It can be seen that the MSE distortion is the function of the parameter x_clip. Accordingly, the optimal parameter value that minimizes MSE distortion can be obtained by setting the first derivative of distortion, with respect to x_clip, to zero:

\frac{\partial D}{\partial x_{c l i p}} = 0 \Rightarrow x_{c l i p} = x_{c l i p}^{o p t} = \sqrt{2}

(8)

Hence, the optimal representative level amounts to

y_{_{2}}^{t y p e 1} = 1 / \sqrt{2}

. The result obtained in (8) can also be verified by numerical simulation, as shown in Figure 2.

3.2. Binary Quantizer Type 2

The second type of binary scalar quantizer that is extensively used in neural network applications [27,33] is illustrated in Figure 3.

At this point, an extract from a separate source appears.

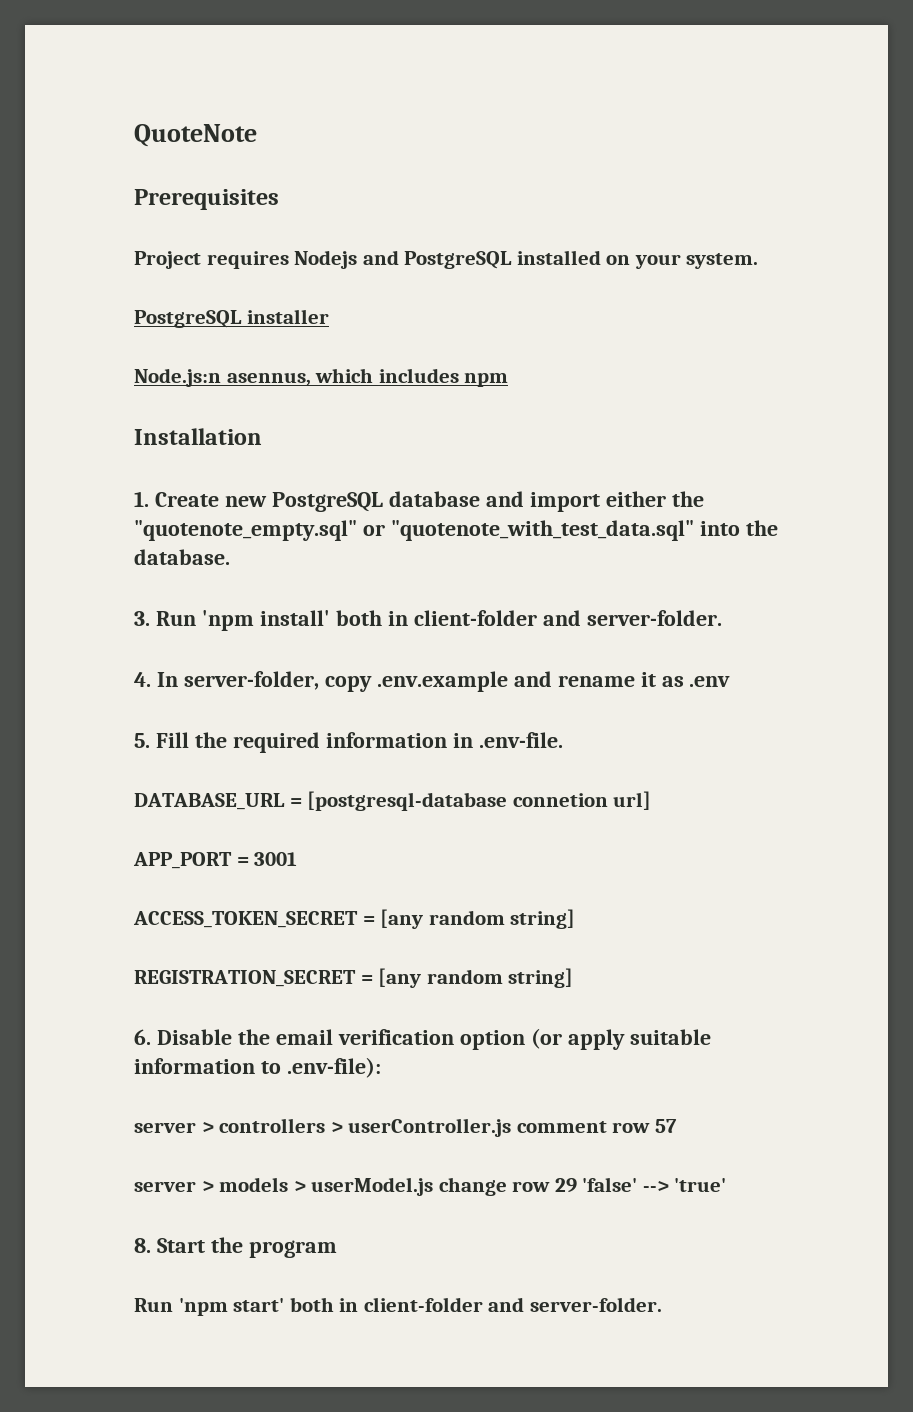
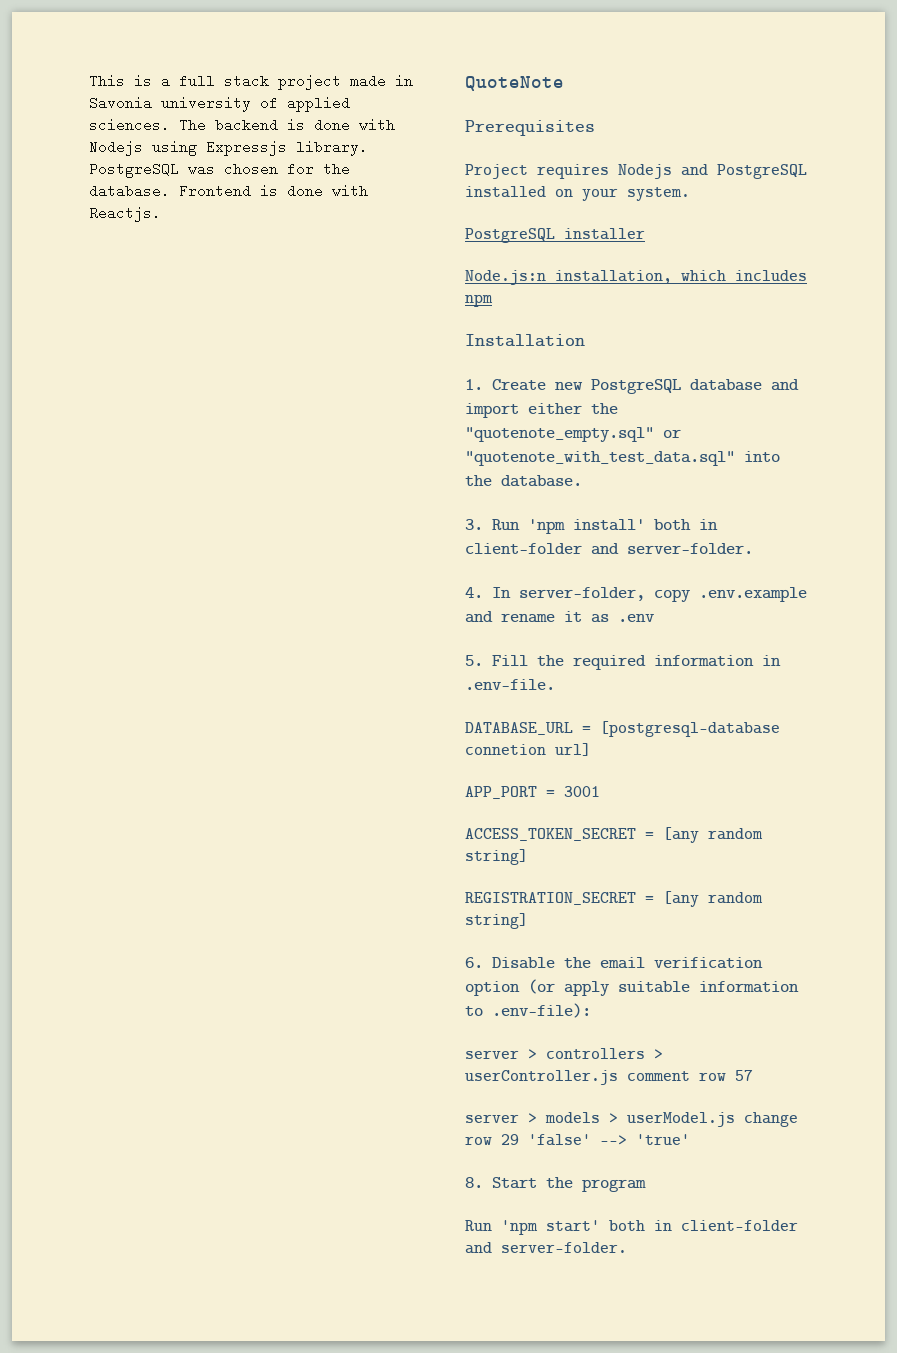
+ This is a full stack project made in Savonia university of applied sciences. The backend is done with Nodejs using Expressjs library. PostgreSQL was chosen for the database. Frontend is done with Reactjs.
- Node.js:n asennus, which includes npm
+ Node.js:n installation, which includes npm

The representative level in the positive part (0, ∞) was set to y₂ = x_clip = Δ, and the following identity holds at y₁ = −y₂. The MSE distortion is given as

D = 2 \int_{0}^{\infty} {(x - Δ)}^{2} p (x) d x = 1 - \sqrt{2} Δ + Δ^{2}

(9)

In terms of x_clip, it can be expressed as

D = 1 - \sqrt{2} x_{c l i p} + x_{c l i p}^{2}

(10)

We can see that the MSE distortion is highly dependent on x_clip (or Δ). By optimizing the MSE distortion with respect to x_clip, we arrived at

\frac{\partial D}{\partial x_{c l i p}} = 0 \Rightarrow x_{c l i p} = x_{c l i p}^{o p t} = \frac{1}{\sqrt{2}}

(11)

This is an intuitively expected result that can be confirmed by directly comparing Equations (3)–(5), (8), and (9), and further verified by numerical simulation, as shown in Figure 4.

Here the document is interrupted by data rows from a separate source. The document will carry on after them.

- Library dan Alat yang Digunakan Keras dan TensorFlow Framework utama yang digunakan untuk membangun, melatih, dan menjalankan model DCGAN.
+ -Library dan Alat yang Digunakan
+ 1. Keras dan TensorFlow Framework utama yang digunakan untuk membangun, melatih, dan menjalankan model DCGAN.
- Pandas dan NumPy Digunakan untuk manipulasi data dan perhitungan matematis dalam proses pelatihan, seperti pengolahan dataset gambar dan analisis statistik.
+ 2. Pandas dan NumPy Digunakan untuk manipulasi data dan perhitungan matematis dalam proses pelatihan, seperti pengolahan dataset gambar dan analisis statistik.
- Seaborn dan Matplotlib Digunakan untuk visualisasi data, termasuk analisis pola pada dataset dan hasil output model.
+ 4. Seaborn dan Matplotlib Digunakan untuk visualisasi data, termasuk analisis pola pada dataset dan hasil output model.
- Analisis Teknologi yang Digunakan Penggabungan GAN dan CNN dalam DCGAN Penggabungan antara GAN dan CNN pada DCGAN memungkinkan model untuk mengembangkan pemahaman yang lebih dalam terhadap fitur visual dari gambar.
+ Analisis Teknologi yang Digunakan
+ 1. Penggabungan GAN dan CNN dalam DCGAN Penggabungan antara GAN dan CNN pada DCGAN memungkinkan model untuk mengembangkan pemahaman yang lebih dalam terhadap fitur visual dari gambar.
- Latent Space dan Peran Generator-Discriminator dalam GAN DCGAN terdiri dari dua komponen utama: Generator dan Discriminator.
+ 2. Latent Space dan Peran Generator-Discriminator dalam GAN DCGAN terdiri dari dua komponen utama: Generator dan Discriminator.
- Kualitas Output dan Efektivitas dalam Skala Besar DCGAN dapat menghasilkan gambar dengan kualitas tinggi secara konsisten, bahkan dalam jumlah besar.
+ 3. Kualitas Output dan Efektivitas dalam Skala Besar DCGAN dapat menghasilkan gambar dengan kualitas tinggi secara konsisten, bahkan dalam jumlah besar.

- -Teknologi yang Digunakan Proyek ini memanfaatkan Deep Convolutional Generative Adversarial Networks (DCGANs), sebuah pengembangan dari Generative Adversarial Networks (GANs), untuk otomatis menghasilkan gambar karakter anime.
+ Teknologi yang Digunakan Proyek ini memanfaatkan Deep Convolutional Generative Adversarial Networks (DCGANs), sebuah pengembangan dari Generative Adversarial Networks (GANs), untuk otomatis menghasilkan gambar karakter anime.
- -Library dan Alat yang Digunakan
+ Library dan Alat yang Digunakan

Note that for this specific case (i.e., using the optimal values of x_clip), both binary quantizer type 1 and binary quantizer type 2 guarantee the same performance. However, it is also of interest to compare the performances of discussed quantizers for an arbitrary value of x_clip, which is investigated in the following subsection.

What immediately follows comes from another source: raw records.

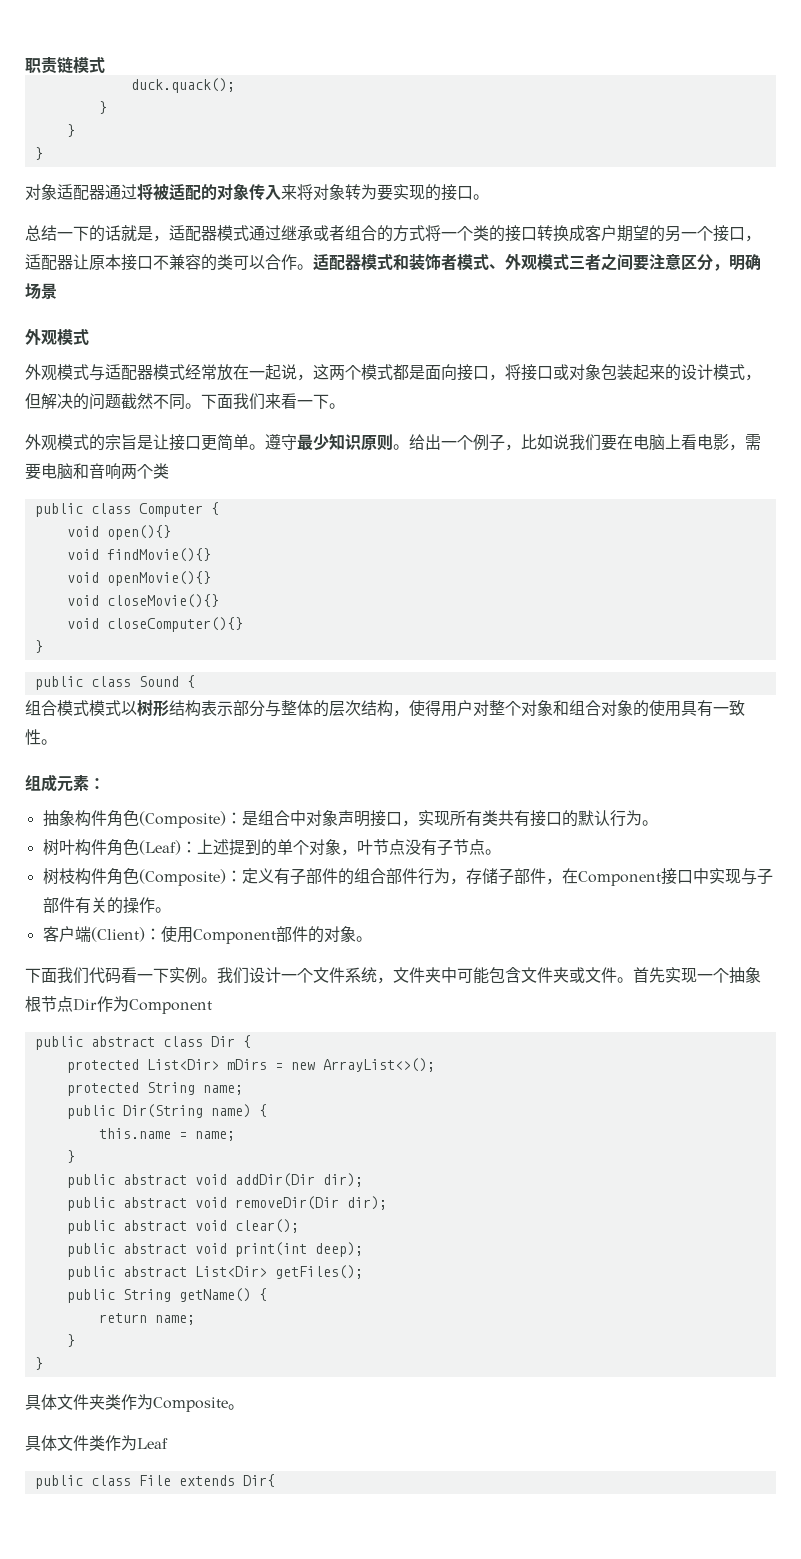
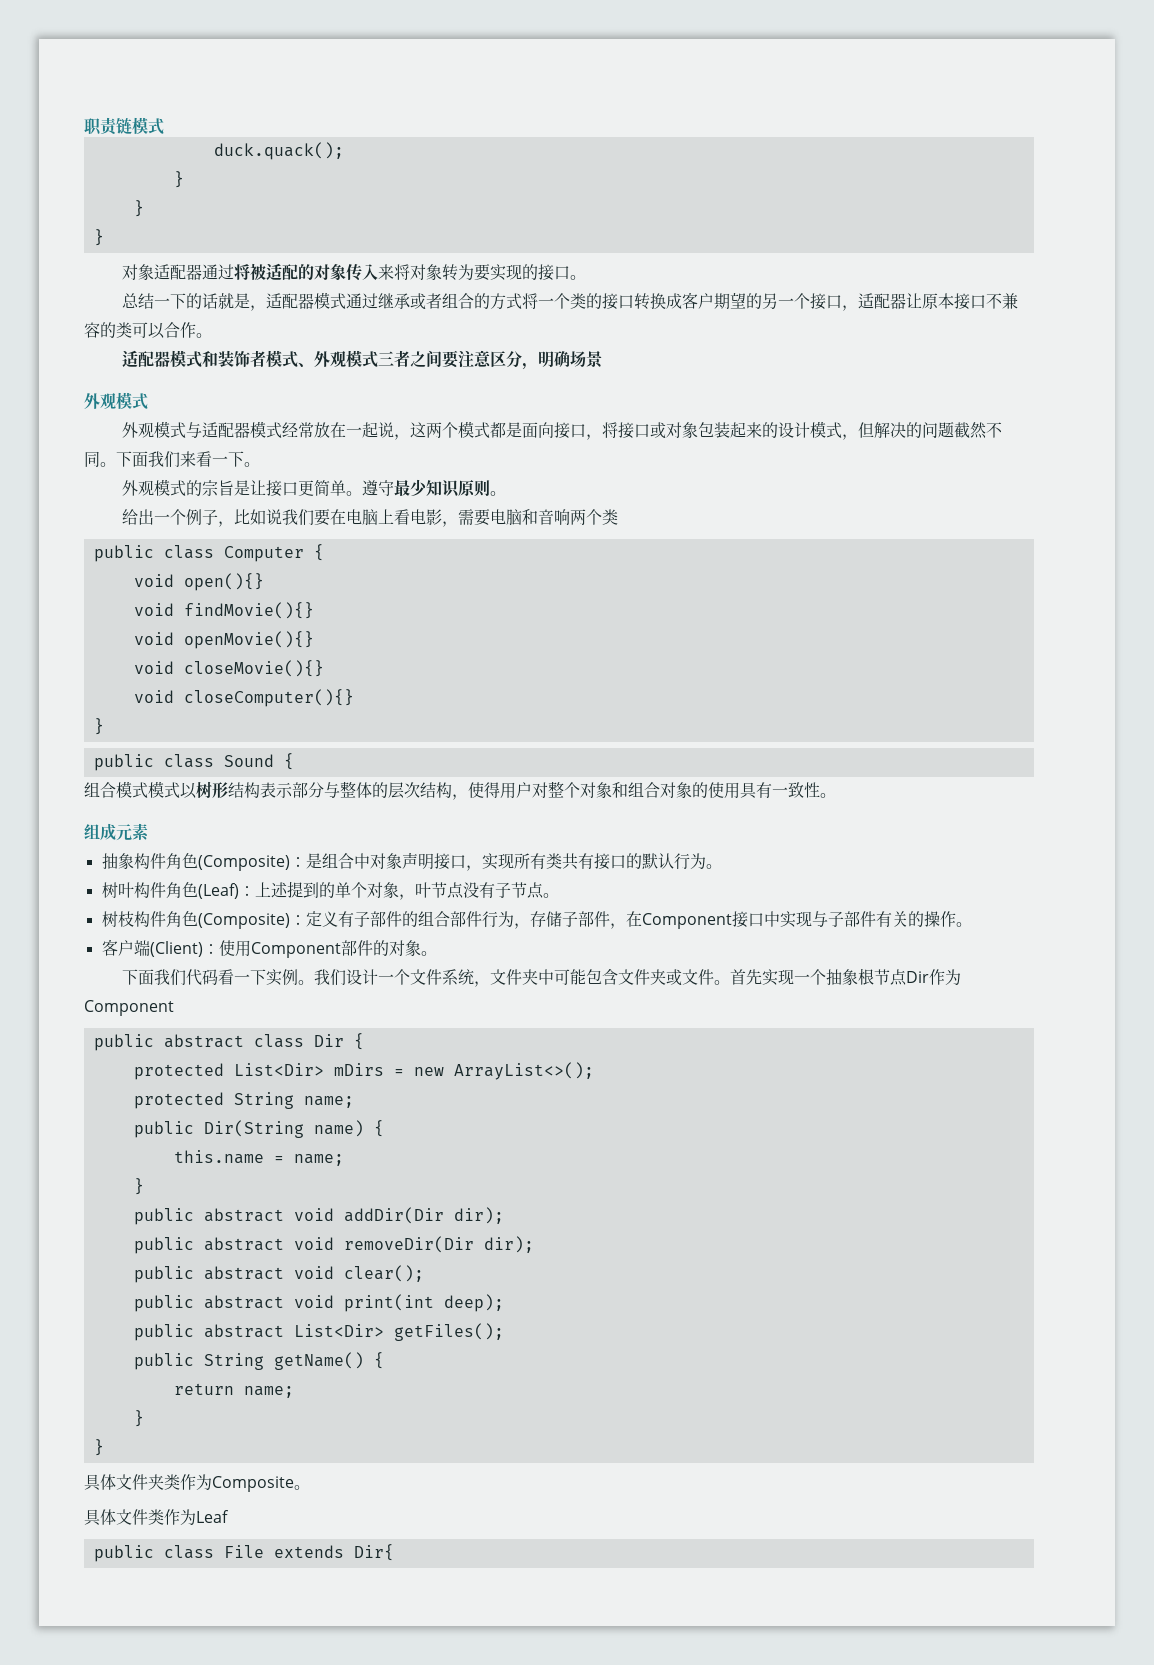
- 总结一下的话就是，适配器模式通过继承或者组合的方式将一个类的接口转换成客户期望的另一个接口，适配器让原本接口不兼容的类可以合作。适配器模式和装饰者模式、外观模式三者之间要注意区分，明确场景
+ 总结一下的话就是，适配器模式通过继承或者组合的方式将一个类的接口转换成客户期望的另一个接口，适配器让原本接口不兼容的类可以合作。
+ 适配器模式和装饰者模式、外观模式三者之间要注意区分，明确场景
- 遵守最少知识原则。给出一个例子，比如说我们要在电脑上看电影，需要电脑和音响两个类
+ 遵守最少知识原则。
+ 给出一个例子，比如说我们要在电脑上看电影，需要电脑和音响两个类
- 组成元素：
+ 组成元素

3.3. Quantizer Performance Evaluation

Figure 5, where the SQNR is plotted as the function of parameter x_clip, illustrates the performance of both binary quantizers for a given fixed value x_clip. The curves achieve the same maximum SQNR at the optimal values of x_clip (

\sqrt{2}

for type 1 and

1 / \sqrt{2}

for the type 2 quantizer), as expected. If we compare performances for various x_clip values, we can perceive that there is a region where the particular quantizer is more efficient. Thus, within the region x_clip

\in

(0, x_clip,_t), where x_clip,_t = 0.94 denotes the point where the curves intersect, binary quantizer type 2 performed better than quantizer type 1. Observe that this range is narrower than the one where binary quantizer type 1 performs better. Observe also that the SQNR values achieved in these ranges are lower than the maximal one, where the SQNR may even take a negative value, meaning that the signal power is lower than the noise power. Finally, we can conclude that if the non-optimal design is necessary to use, a better candidate is binary quantizer type 1.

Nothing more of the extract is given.